[Data section Boundary: Start]

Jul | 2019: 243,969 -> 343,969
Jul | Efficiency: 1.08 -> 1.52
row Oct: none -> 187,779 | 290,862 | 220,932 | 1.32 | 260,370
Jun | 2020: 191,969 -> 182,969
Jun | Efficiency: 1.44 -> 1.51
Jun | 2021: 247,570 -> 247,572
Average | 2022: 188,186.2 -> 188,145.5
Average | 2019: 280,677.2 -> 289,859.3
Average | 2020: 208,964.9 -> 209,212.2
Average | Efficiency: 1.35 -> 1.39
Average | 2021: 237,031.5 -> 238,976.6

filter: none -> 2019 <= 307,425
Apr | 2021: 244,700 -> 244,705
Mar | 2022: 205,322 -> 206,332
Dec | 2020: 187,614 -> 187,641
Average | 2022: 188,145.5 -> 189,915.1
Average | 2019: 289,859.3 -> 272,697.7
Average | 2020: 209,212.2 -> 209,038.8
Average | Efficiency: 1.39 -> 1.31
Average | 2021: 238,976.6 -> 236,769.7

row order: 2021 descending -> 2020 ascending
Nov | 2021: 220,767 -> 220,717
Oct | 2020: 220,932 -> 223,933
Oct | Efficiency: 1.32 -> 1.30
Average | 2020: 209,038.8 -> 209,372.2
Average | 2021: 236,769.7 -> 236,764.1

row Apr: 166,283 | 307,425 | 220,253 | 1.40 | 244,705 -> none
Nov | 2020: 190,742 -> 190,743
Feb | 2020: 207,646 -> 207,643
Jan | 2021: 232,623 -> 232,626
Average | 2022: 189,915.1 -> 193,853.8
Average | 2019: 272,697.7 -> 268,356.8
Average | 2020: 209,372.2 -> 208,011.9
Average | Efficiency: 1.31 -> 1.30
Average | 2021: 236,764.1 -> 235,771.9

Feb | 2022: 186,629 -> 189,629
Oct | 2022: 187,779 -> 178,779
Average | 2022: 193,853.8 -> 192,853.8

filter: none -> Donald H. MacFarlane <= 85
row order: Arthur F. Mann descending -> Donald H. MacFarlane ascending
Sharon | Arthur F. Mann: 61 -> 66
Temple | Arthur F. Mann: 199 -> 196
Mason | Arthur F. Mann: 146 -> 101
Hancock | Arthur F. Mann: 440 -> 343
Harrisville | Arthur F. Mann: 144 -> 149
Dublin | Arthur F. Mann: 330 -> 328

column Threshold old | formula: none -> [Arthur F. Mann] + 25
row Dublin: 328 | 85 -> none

[Data section Boundary: End]

About this task: Please restate, exactly as written, the line that holds "Average | 2022: 189,915.1 -> 193,853.8" and all remaining lines of the data above, and only those.

Finished exercise:
Average | 2022: 189,915.1 -> 193,853.8
Average | 2019: 272,697.7 -> 268,356.8
Average | 2020: 209,372.2 -> 208,011.9
Average | Efficiency: 1.31 -> 1.30
Average | 2021: 236,764.1 -> 235,771.9

Feb | 2022: 186,629 -> 189,629
Oct | 2022: 187,779 -> 178,779
Average | 2022: 193,853.8 -> 192,853.8

filter: none -> Donald H. MacFarlane <= 85
row order: Arthur F. Mann descending -> Donald H. MacFarlane ascending
Sharon | Arthur F. Mann: 61 -> 66
Temple | Arthur F. Mann: 199 -> 196
Mason | Arthur F. Mann: 146 -> 101
Hancock | Arthur F. Mann: 440 -> 343
Harrisville | Arthur F. Mann: 144 -> 149
Dublin | Arthur F. Mann: 330 -> 328

column Threshold old | formula: none -> [Arthur F. Mann] + 25
row Dublin: 328 | 85 -> none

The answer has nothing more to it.